Lipe Henslee v. Commissioner.
Henslee v. Commissioner
Docket No. 41823.
United States Tax Court
T.C. Memo 1954-52; 1954 Tax Ct. Memo LEXIS 191; 13 T.C.M. (CCH) 505; T.C.M. (RIA) 54158;
May 28, 1954, Filed
John J. Hooker, Esq., and Quentin L. Householder, Esq., 522 Stahlman Building, Nashville, Tenn., for the petitioner. Homer F. Benson, Esq., for the respondent.

JOHNSON

Memorandum Findings of Fact and Opinion

JOHNSON, Judge: Respondent determined a deficiency of $7,521.92 in petitioner's income tax for the calendar year 1946.

The issues presented are these:

(1)Whether $30,000 received by petitioner in connection with an option and sale of certain corporate stock was a commission paid him for his services in making the sale, and hence was ordinary income, as determined by the Commissioner, or whether it was paid him for his proprietary interest in the option for the sale of the stock, and hence was a capital gain, as claimed by petitioner.

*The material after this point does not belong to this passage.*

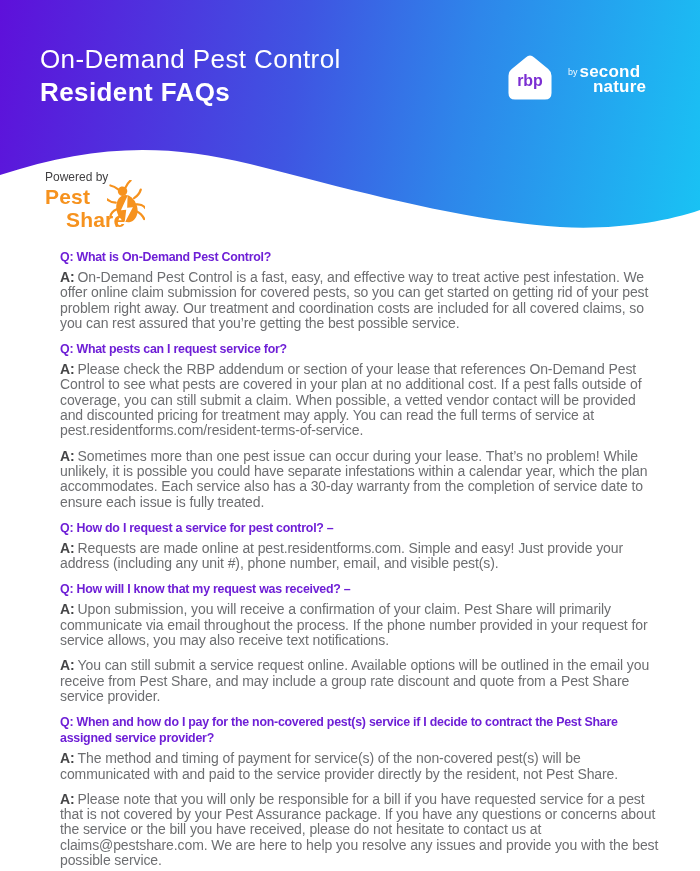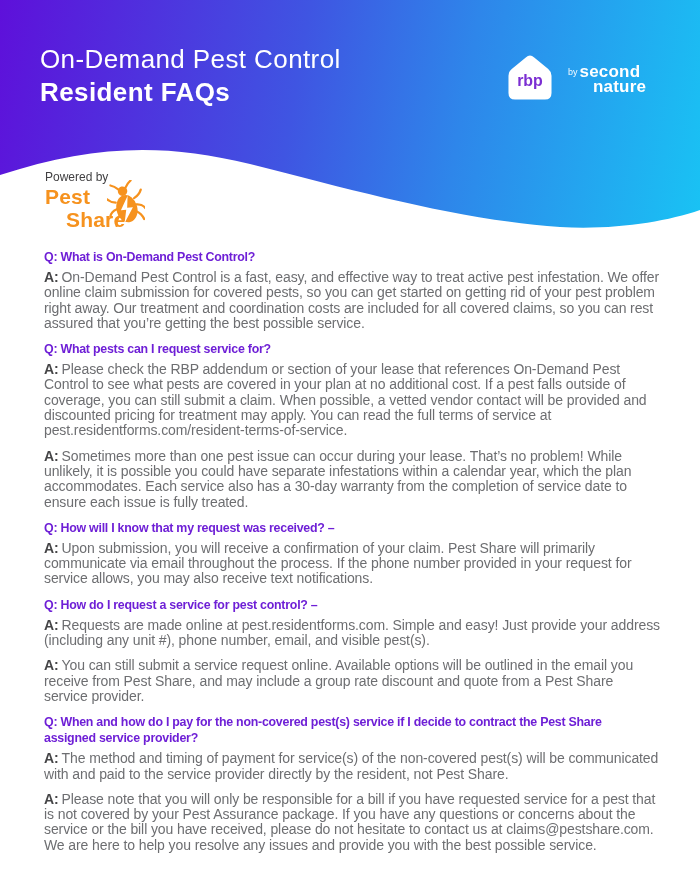"Q: What is On-Demand Pest" .content { padding: 14px 40px 0 44px -> 14px 40px 0 60px }
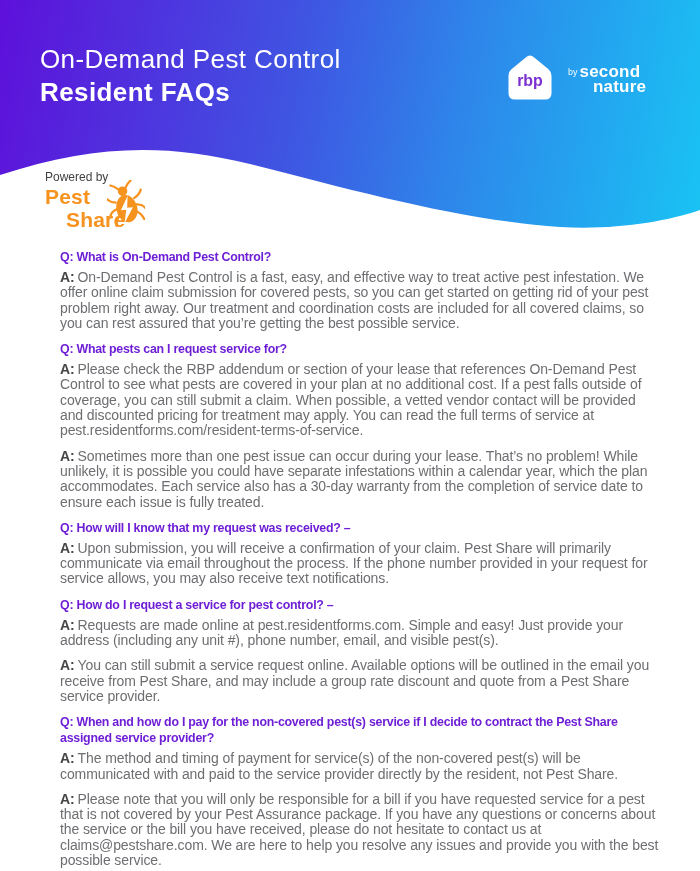"Q: How will I know" section.qa { order: before "Q: How do I request" -> after "Q: How do I request" }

(2) Whether the collection of the tax in question is barred*192 by the statute of limitations under section 275, I.R.C.

Findings of Fact

Petitioner, a resident of Dickson, Tennessee, on January 15, 1947, filed his income tax return for the calendar year 1946 with the collector of internal revenue for the district of Tennessee. On April 4, 1947, he filed an amended tax return. Respondent's notice of deficiency was dated March 13, 1952.

The transaction involved herein was begun in January, 1946, when C. P. McCarver, hereinafter called "Mack" contacted petitioner whom he had known for 15 years. He explained that distilleries, which were then limited to making alcohol for the Government, were to be permitted to make whiskey for a short period and hence there would be a demand for white oak staves used in the making of barrels for storing whiskey.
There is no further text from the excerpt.